This adds more sanitizing to respect the "Remove any leading C0 control or space from input" [rule](https://url.spec.whatwg.org/GH-url-parsing:~:text=Remove%20any%20leading%20and%20trailing%20C0%20control%20or%20space%20from%20input.) in response to [CVE-2023-24329](https://nvd.nist.gov/vuln/detail/CVE-2023-24329).
I simplified the docs by eliding the state of the world explanatory
paragraph in this security release only backport. (people will see
that in the mainline /3/ docs)
(cherry picked from commit 2f630e1ce18ad2e07428296532a68b11dc66ad10)
(cherry picked from commit 610cc0ab1b760b2abaac92bd256b96191c46b941)
(cherry picked from commit f48a96a28012d28ae37a2f4587a780a5eb779946)

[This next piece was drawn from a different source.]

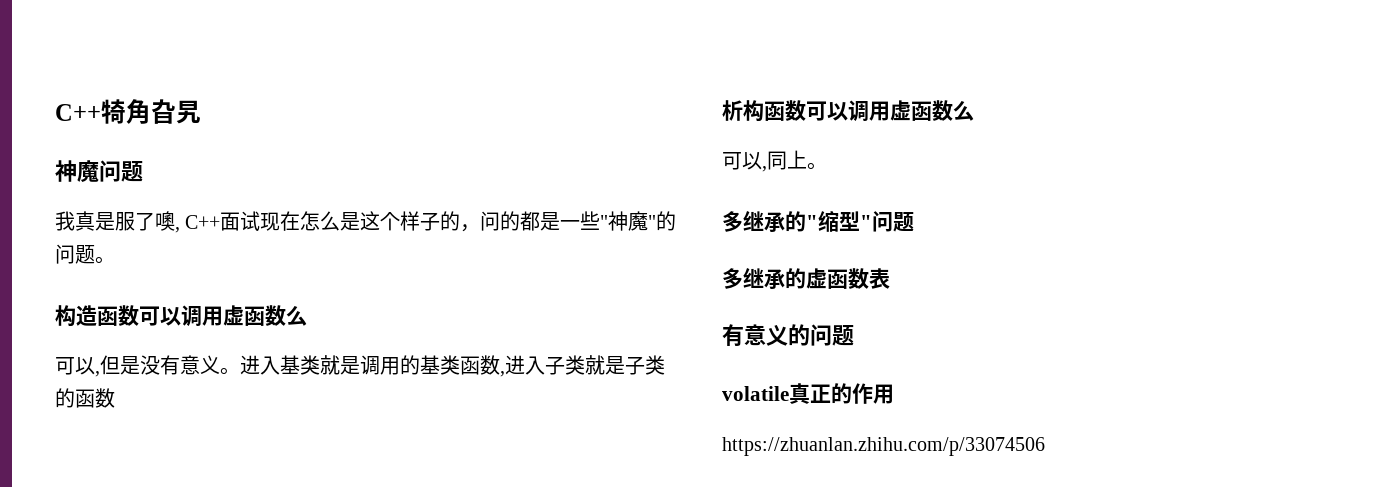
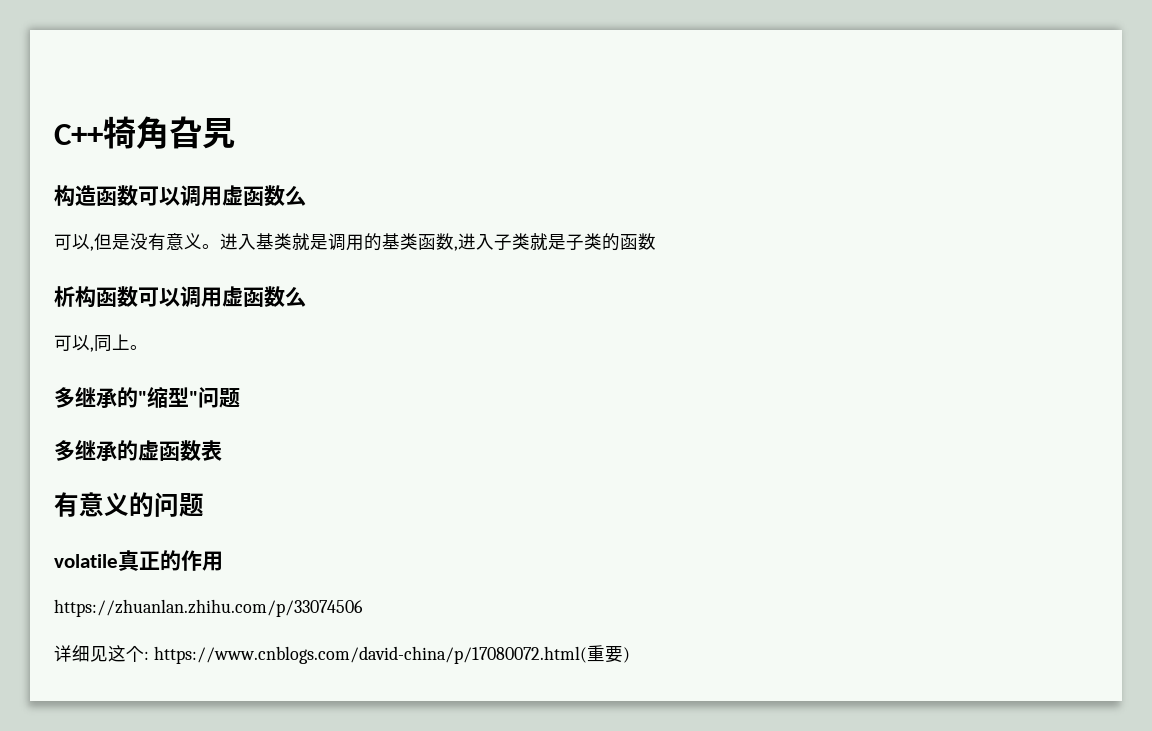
- 神魔问题
- 我真是服了噢, C++面试现在怎么是这个样子的，问的都是一些"神魔"的问题。
+ 详细见这个: https://www.cnblogs.com/david-china/p/17080072.html(重要)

Co-authored-by: Illia Volochii <illia.volochii@gmail.com>
Co-authored-by: Gregory P. Smith [Google] <greg@krypto.org>
---
Doc/library/urllib.parse.rst | 38 +++++++++++-
Lib/test/test_urlparse.py | 61 ++++++++++++++++++-
Lib/urllib/parse.py | 12 ++++
...-03-07-20-59-17.gh-issue-102153.14CLSZ.rst | 3 +
4 files changed, 111 insertions(+), 3 deletions(-)
create mode 100644 Misc/NEWS.d/next/Security/2023-03-07-20-59-17.gh-issue-102153.14CLSZ.rst
diff --git a/Doc/library/urllib.parse.rst b/Doc/library/urllib.parse.rst
index f0f8605128..9de30a182f 100644
--- a/Doc/library/urllib.parse.rst
+++ b/Doc/library/urllib.parse.rst
@@ -159,6 +159,10 @@ or on combining URL components into a URL string.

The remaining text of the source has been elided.